10. Kibali (DRC): 686,667 ounces (21.4 tonnes)

Down in the Democratic Republic of the Congo sits Kibali, Africa's single largest gold operation. It is jointly run by AngloGold Ashanti and Barrick, each holding 45%, with a Congolese state company owning the remaining slice, and it produced roughly 687,000 ounces in 2024.

Kibali pairs open-pit and underground mining and runs largely on its own hydroelectric power. Fresh discoveries nearby promise to stretch its life well beyond the original forecasts.

The Largest Gold Mines In The World (2024)

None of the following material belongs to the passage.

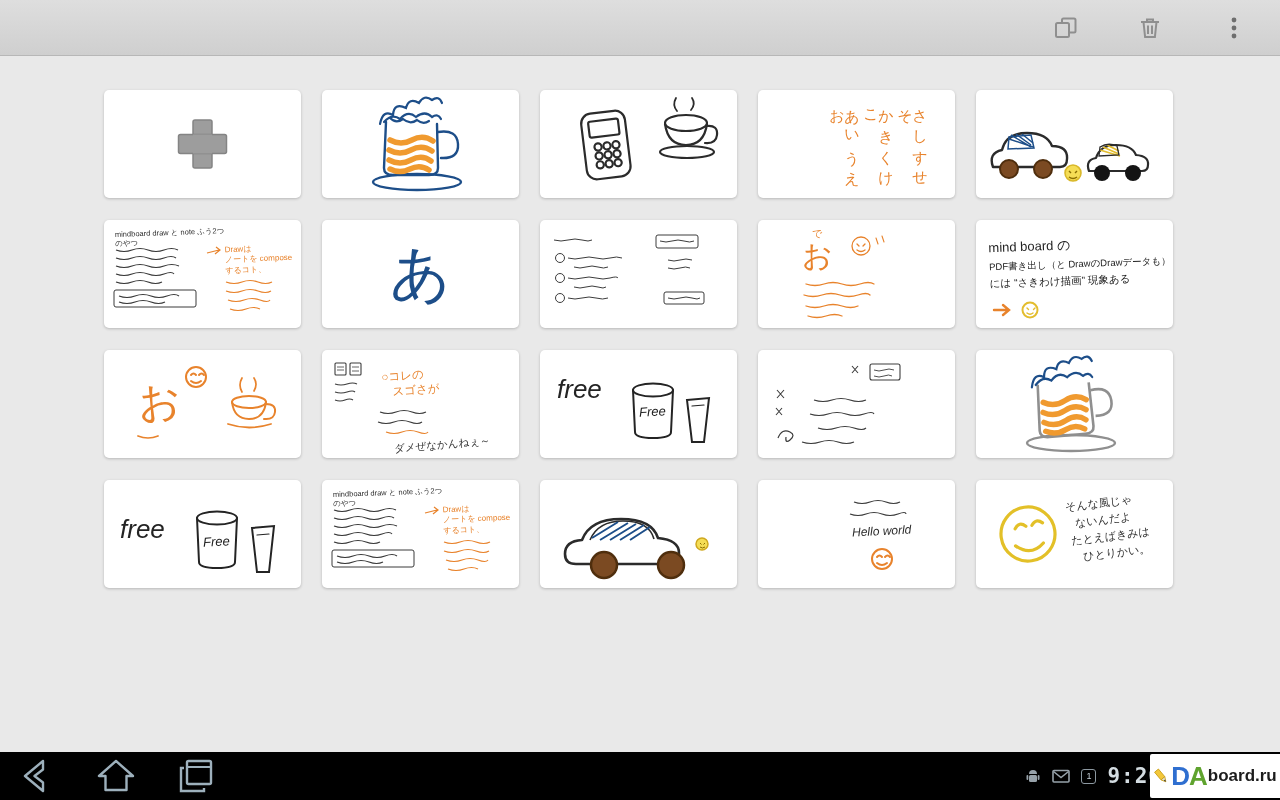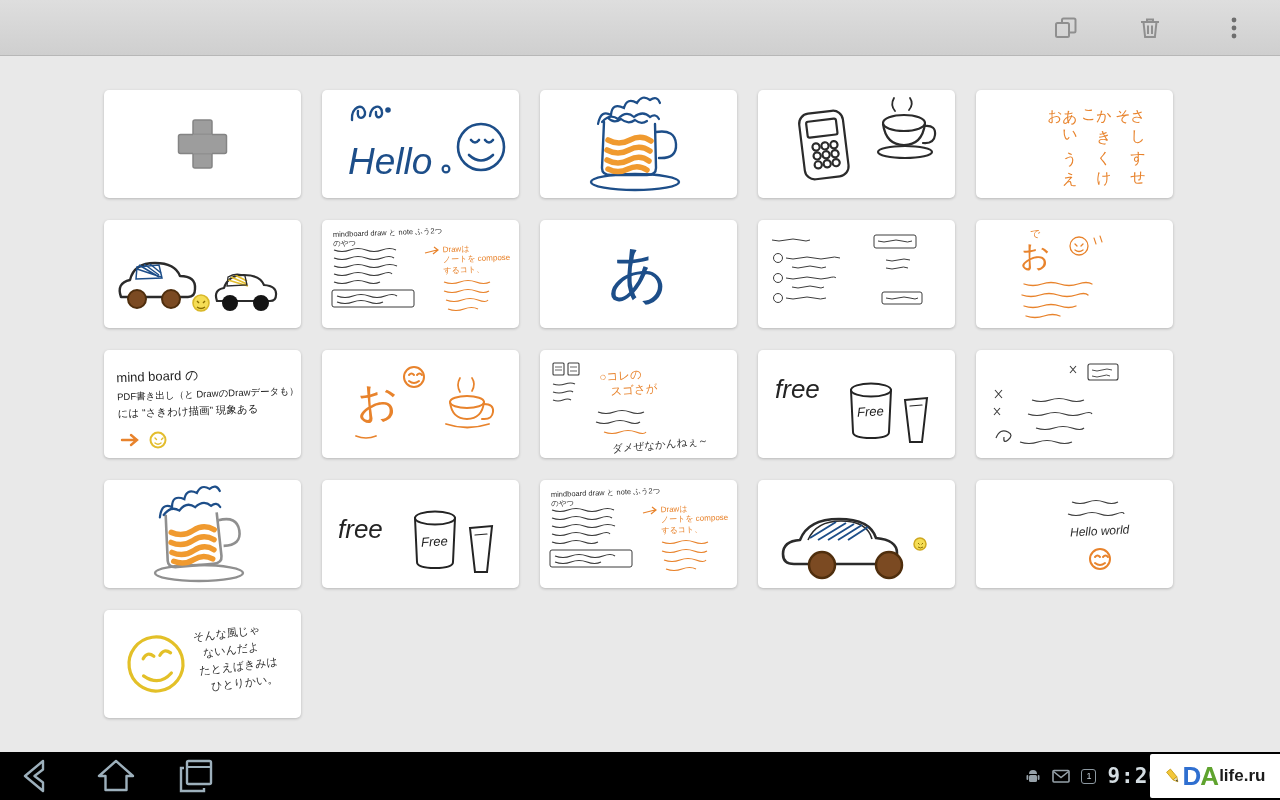"Hello" div.card { html: <div> <svg> <g> <path></path> <path></path> <circle></circle> </g> <text>Hello</text> <circle></circle> <g> <circle></circle> <path></path> <path></path> <path></path> </g> </svg> </div> -> none }
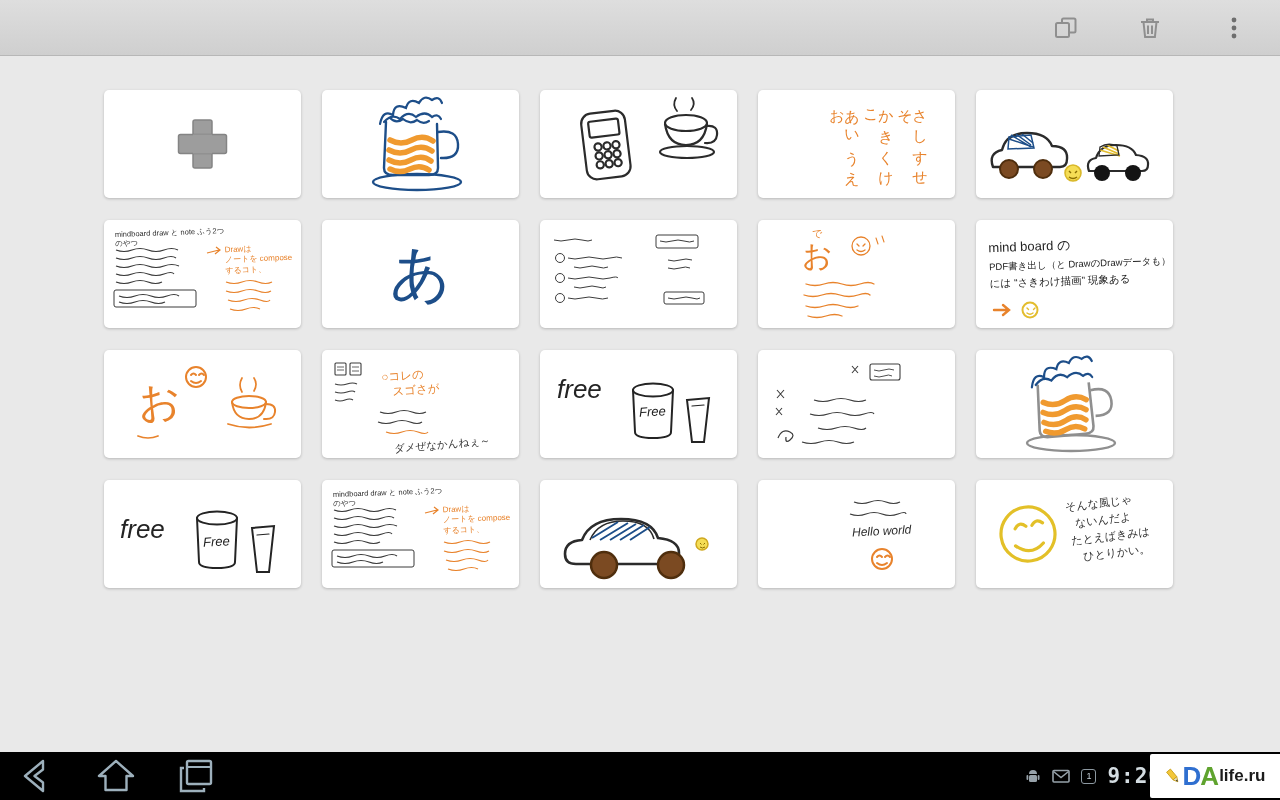"life.ru" span.wm-rest { text: life.ru -> board.ru }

Rank Mine Location Production (ounces) % of global production

1

Nevada Gold Mines

United States

2,698,701

2.3%

2

Muruntau

Uzbekistan

2,676,656

2.3%

3

Grasberg

Indonesia

1,861,000

1.6%

4

Olimpiada

Russia

1,441,300

1.2%

5

Almalyk Complex

Uzbekistan

1,114,000

0.9%

6

Batu Hijau

Indonesia

1,009,000

0.9%

7

Kazzinc Consolidated

Kazakhstan

1,000,000

0.8%

8

Ahafo

Ghana

798,000

0.7%

9

Loulo-Gounkoto

Mali

693,863

0.6%

10

Kibali

Democratic Republic of the Congo

686,667

0.6%

Gold Mining And Global Reserves

Gold mining keeps expanding to feed relentless demand. Global output hit a record of roughly 3,661 tonnes in 2024, and beyond the ten giants here, thousands of smaller mines run around the clock. The rankings are restless, too. This very list looks different than it did a few years ago: Pueblo Viejo, Cadia, Lihir, Boddington, and Canadian Malartic have all slipped out of the top ten as newer or higher-grade operations climbed past them. The biggest shake-up came in 2023, when Newmont bought Australia's Newcrest Mining for $17 billion, swallowing mines like Lihir and Cadia in a single deal.

For all that activity, the supply is finite. Humans have now mined around 216,000 tonnes of gold throughout history, and estimates of what remains economically reachable underground run between roughly 55,000 and 64,000 tonnes, depending on who is counting. To stretch that, miners are leaning on automation, AI, and ever-deeper digging. The metal will not run out tomorrow, but the easy gold is long gone.